RIYADH -- Reem Asaad finds it annoying to buy her bras and panties from a man. But she doesn't have much choice in the matter.
Although Saudi Arabia has the strictest gender segregation in the world, only men are hired as sales staff in most retail stores.
"We have men selling g-strings in stores to women which doesn't happen anywhere in the world," said Asaad.
But the 37-year-old professor of finance and banking is even more frustrated that a three-year-old regulation permitting female sales clerks has not been implemented.
For now, that regulation is languishing in the proverbial bureaucratic bottom drawer, a vivid example of the barriers to women in the workplace put in place by an ultraconservative religious establishment opposed to women working outside the home.
Asaad has launched what she calls "a consumer protection campaign" to force Saudi retailers to follow the regulation, but is facing an uphill battle.
"The religious establishment is against the empowerment of women, period," adds Asaad. "They would like to limit them from taking care of their own finances."
The lingerie saga began in 2006 with regulation #120 from the Ministry of Labor stating that only female sales clerks should be employed in stores selling women's products.
The ministry thought they could kill three birds with one stone. The change would help the ministry's efforts to provide jobs for Saudi women. It would give women a more comfortable consumer experience. And since women would be selling to women, it would reduce the "mingling" of genders that religious leaders reject.
But things are not always that easy in Saudi Arabia and the fine print of the regulation was telling: In order to overcome the concerns of conservative religious folk, the regulation required physical restrictions at stores designed to shield the presence of women staff from the shopping public.
For example, lingerie stores with female clerks had to have partitions around them so men could not see inside. They had to be locked from the inside. And men, who now accompany their wives or sisters into lingerie stores, would not be allowed to enter.
For retailers, the restrictions were profit-killers.
Not only would partitions be costly to build, but also they would defeat the purpose of having windows: to entice shoppers into stores.
A few stores, mostly in the seaport town of Jeddah, have put up the required physical barriers and hired women. But the vast majority have not.
"It's not implementable," said Basmah Al Omair, executive director of the Khadijah Bint Khuwailid Businesswomen Center in Jeddah. "The private sector doesn't have a problem hiring females. They just have a problem implementing the law as it exists. What we are asking for is that the doors be open, that men and women can come in as a family, and that windows not be obstructed."
The private sector, she added, "cares about profit and at the end of the day if you're going to lose profit by hiring female staff, you're not going to do it."
The new regulation does not promote the mixing of sexes, as some critics suggest, said Al Omair, adding: "We've had men selling to women for 30 years and we haven't considered that mixing."
Sheikh Ibrahim al-Gaith, former head of the religious police, formally known as the Commission for the Promotion of Virtue and Prevention of Vice, told Agence France-Presse in December that he does not oppose women sales personnel in lingerie stores.

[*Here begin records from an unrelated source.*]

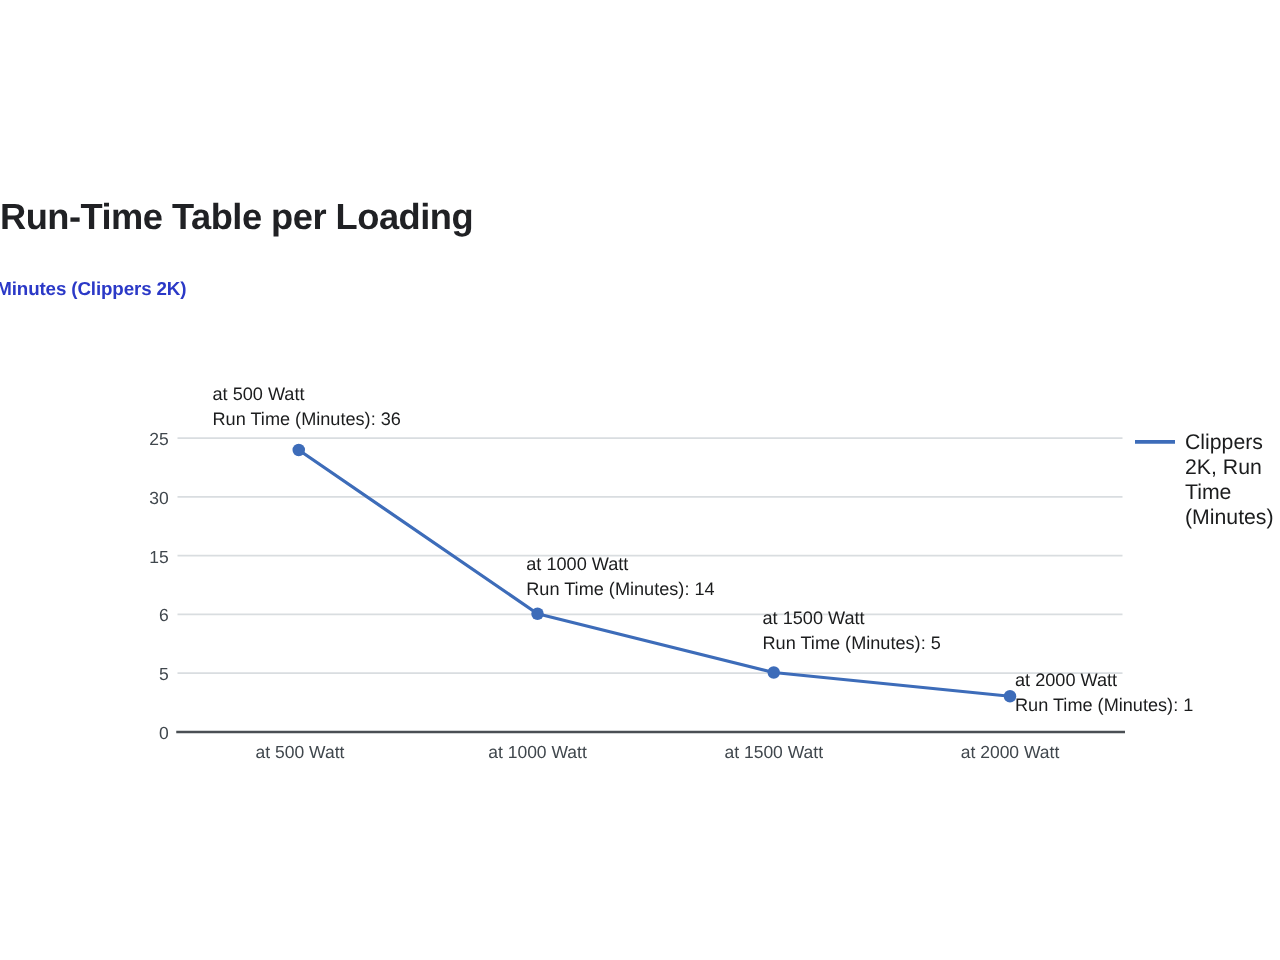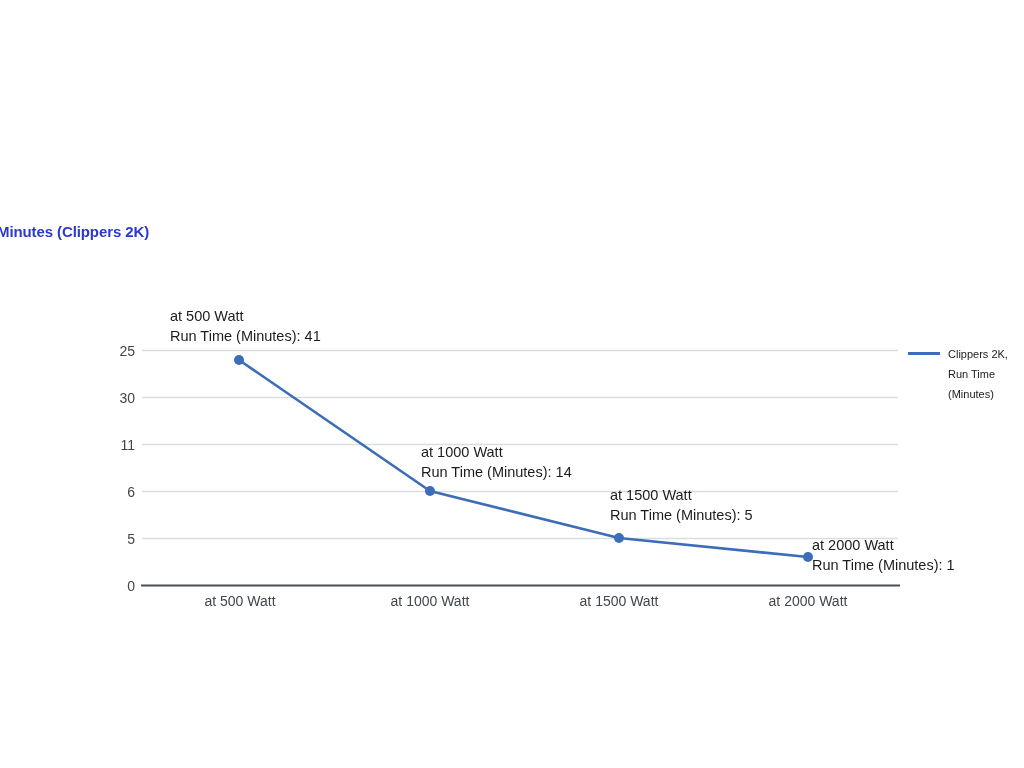"Run-Time Table per Loading" div { html: none -> <div>Run-Time Table per Loading</div> }
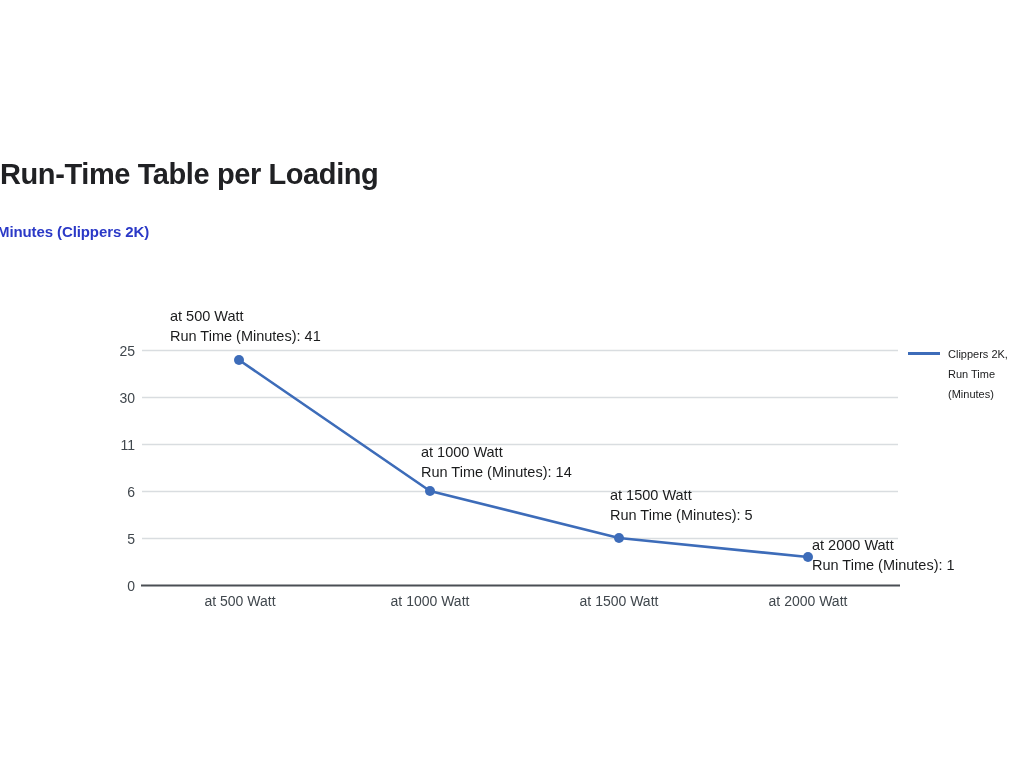"Run Time (Minutes): 41" div { text: 41 -> 36 }
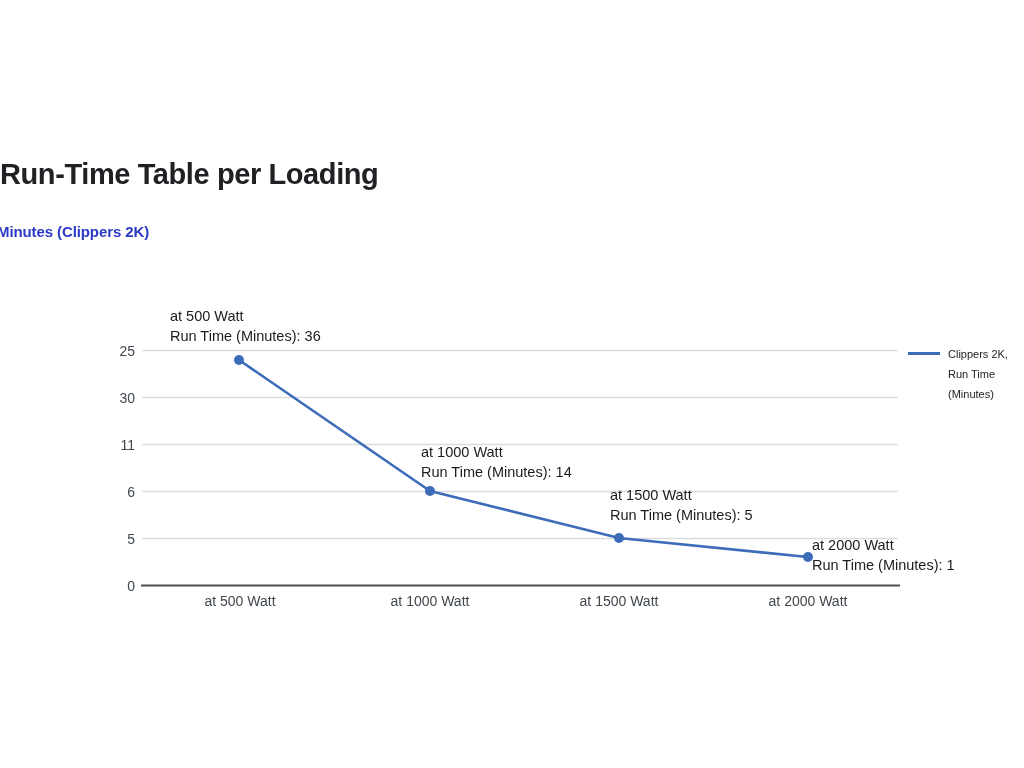"Clippers 2K, Run Time (Minutes)" #legend-label { font-size: 11px -> 17px }
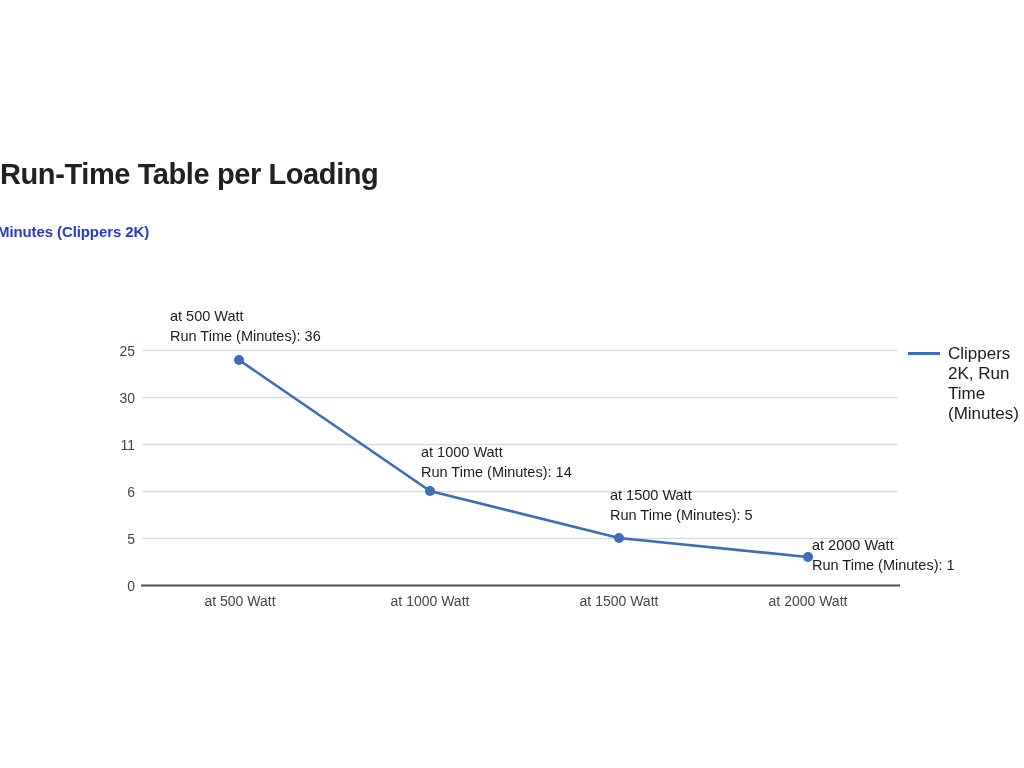"11" div.y-tick { text: 11 -> 15 }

But, he added, stores employing women had to be in malls restricted only to women.
"We don't reject the work of the women in lingerie stores if they are not next to men's stores," Gaith said.
Some Saudi women buy their lingerie online or when they go abroad. It's not an easy situation for male sales staff either.
One 21-year-old Saudi man who works in a lingerie chain called "Women's Secret" is too embarrassed to tell his friends.
"I swear before I took this job, I never even went into these stores with my sisters and family because I was too embarrassed and now I work in one," he said.
"I told my buddies I am still unemployed and those of them who know I work think I work in a regular store," he added. "I can't allow anyone to see me in this store, it's too embarrassing. I'd rather they think I'm unemployed."
Salahuddin Younus, who works in the lingerie section of Debenhems, a large department store, said that after a year and a half, he has gotten used to dealing with customers, most of whom cover themselves head to toe, including their faces.
"Some customers say, 'My breast is going down. I need to push up,'" said the salesman, who is from Bangladesh, grabbing a push-up bra from a rack.
Asaad began her campaign in July 2008 with a Facebook group. And in recent weeks, she's taken it a step further by writing to leading retailers threatening to organize a boycott of their stores.
"It's their job to follow the rules," said Asaad, who lives in Jeddah and has an MBA from Boston's Northeastern University. "I'm going to help in causing financial losses because I know this is the one thing that hurts. We are consumers and we have rights."
Female columnist Abeer Mishkhas suggests that Asaad faces a huge obstacle. Her campaign "might end without a result, as she is not fighting a concrete law or body," Mishkas wrote in the Arab News, a daily. "She and her supporters are up against a way of thinking that insists that women stay at home."
Asaad is well aware of the challenges she faces, but for her the campaign is not just about getting female sales clerks in lingerie stores.
"What matters is that we are rising awareness that women can make things happen when they decide to take charge of their affairs," she said. "That is the essence of this campaign."